L’écrivain Amadou Hampaté Bâh, origine Malienne mais surtout Peul, s’est évertué à recueillir puis retranscrire ces traditions orales, que le temps ne saurait balayer. Ainsi, dans les contes initiatiques, l’écrivain retranscrit-il des contes majeurs de la tradition Peule. Le plus fabuleux est peut-être celui de Njeddo Dewal, qui incarne le combat du bien contre le mal. L’écrivain vous emmène au pays de Wolo, véritable paradis sur terre où vivaient les Peuls, avant que leur perversité et leur arrogance ne déchaînent la colère de Dieu. Ainsi, l’être divin envoya une sorcière du nom de Njeddo Dewal, véritable incarnation du mal, que seule la pureté et la bonté d’une âme innocente peut éliminer… Les Peuls du Fouta vous raconteront certainement la suite.

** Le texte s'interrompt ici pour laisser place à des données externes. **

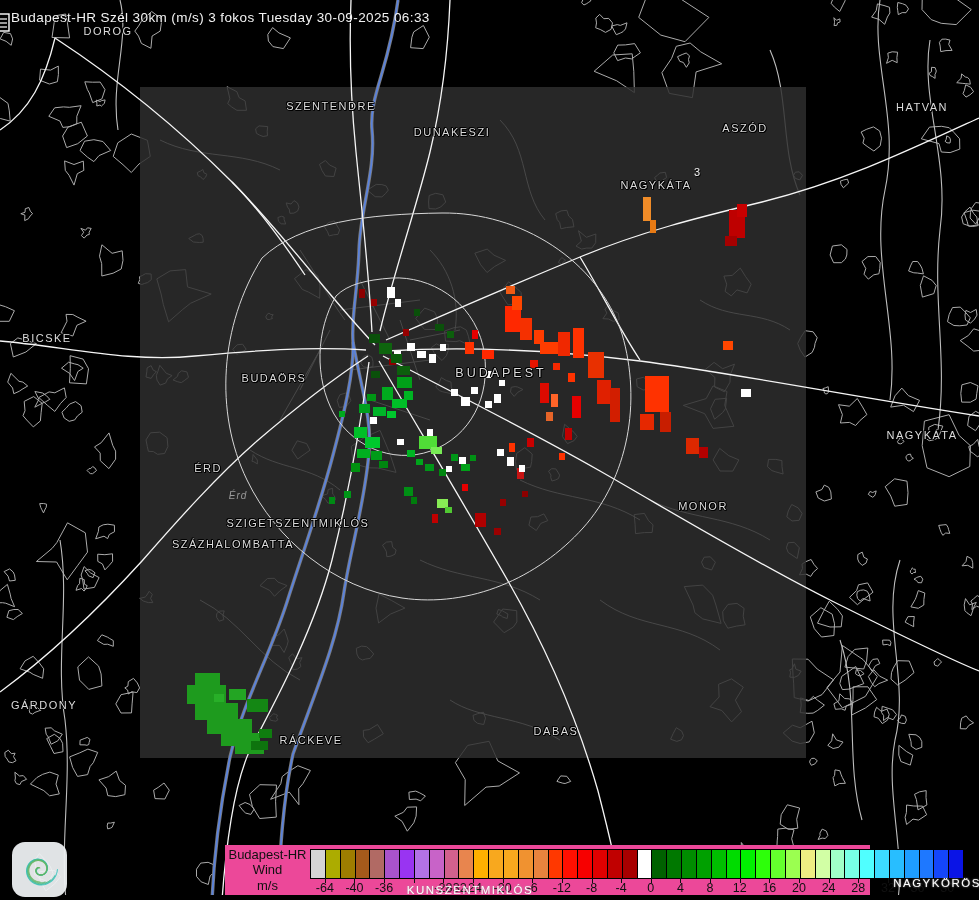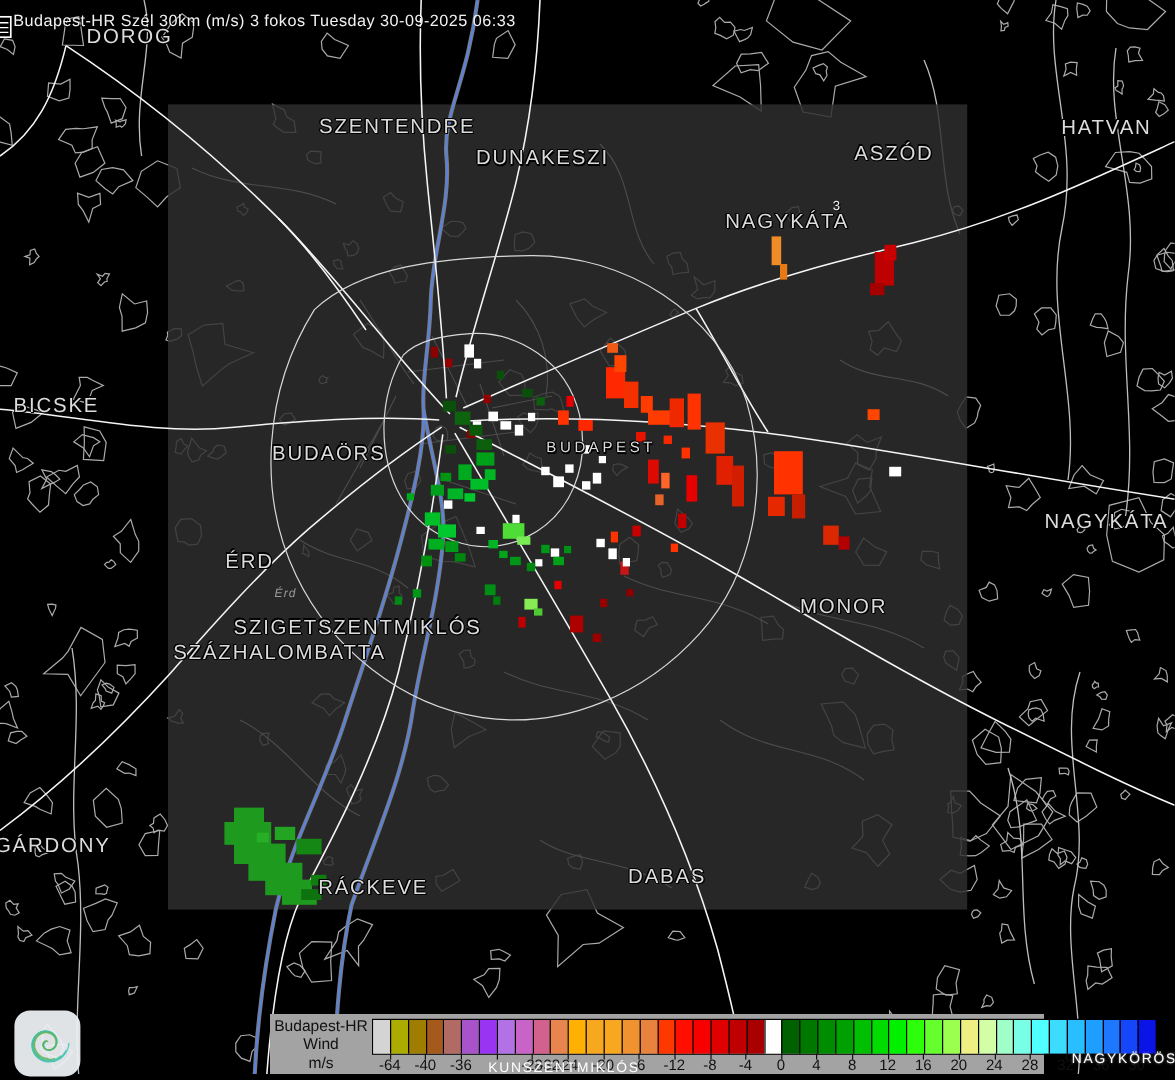"DOROG" .city-label { font-size: 17px -> 11px }
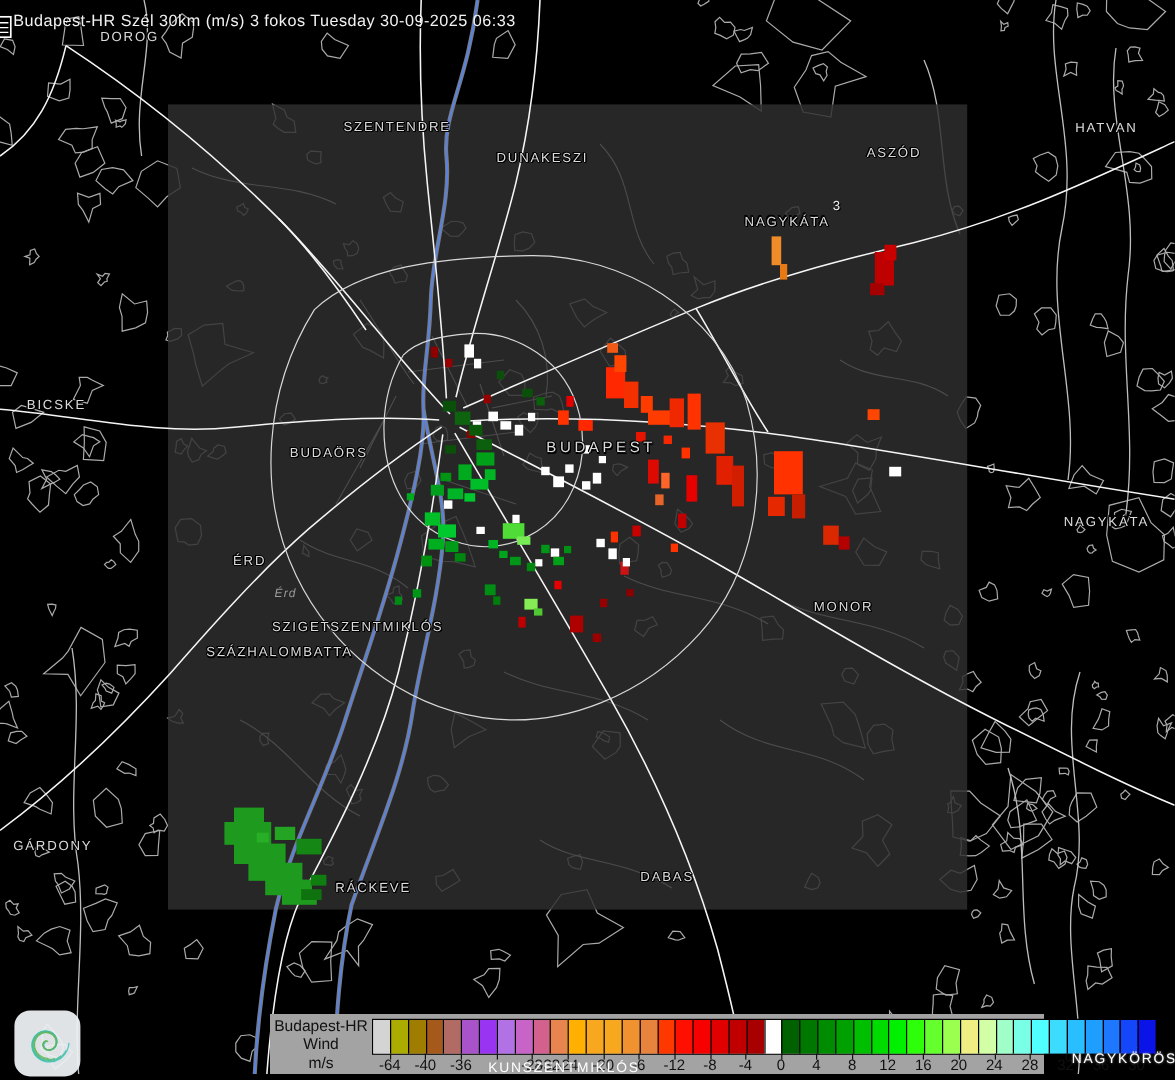"Budapest-HR" #legend { background: #a3a3a3 -> #ec4899 }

A la découverte du Peuple Peul

A l’image des touaregs, les peuls sont un peuple nomade qui possède une tradition d’élevage légendaire. C’est ainsi qu’ils s’installèrent sur les plateaux herbeux du Fouta-Djallon. En 1725, le Fouta voit naître un Etat musulman théocratique peul qui, sous l’impulsion des chefs religieux, va imposer l’Islam aux peuples de la région, le Coran devenant alors la fondation du pouvoir politique du Fouta. Mais les conflits entre le NGabou (région frontalière entre la Guinée-Bissau et le Sénégal(et le Fouta, ainsi que les rivalités entre les chefs religieux dans le fameux massif, vont finalement permettre la signature d’un traité de protectorat français en 1888, malgré une opposition farouche mais désorganisée. Aujourd’hui, partagés entre l’élevage, l’agriculture et le commerce, les Peuls demeurent majoritaires dans la région.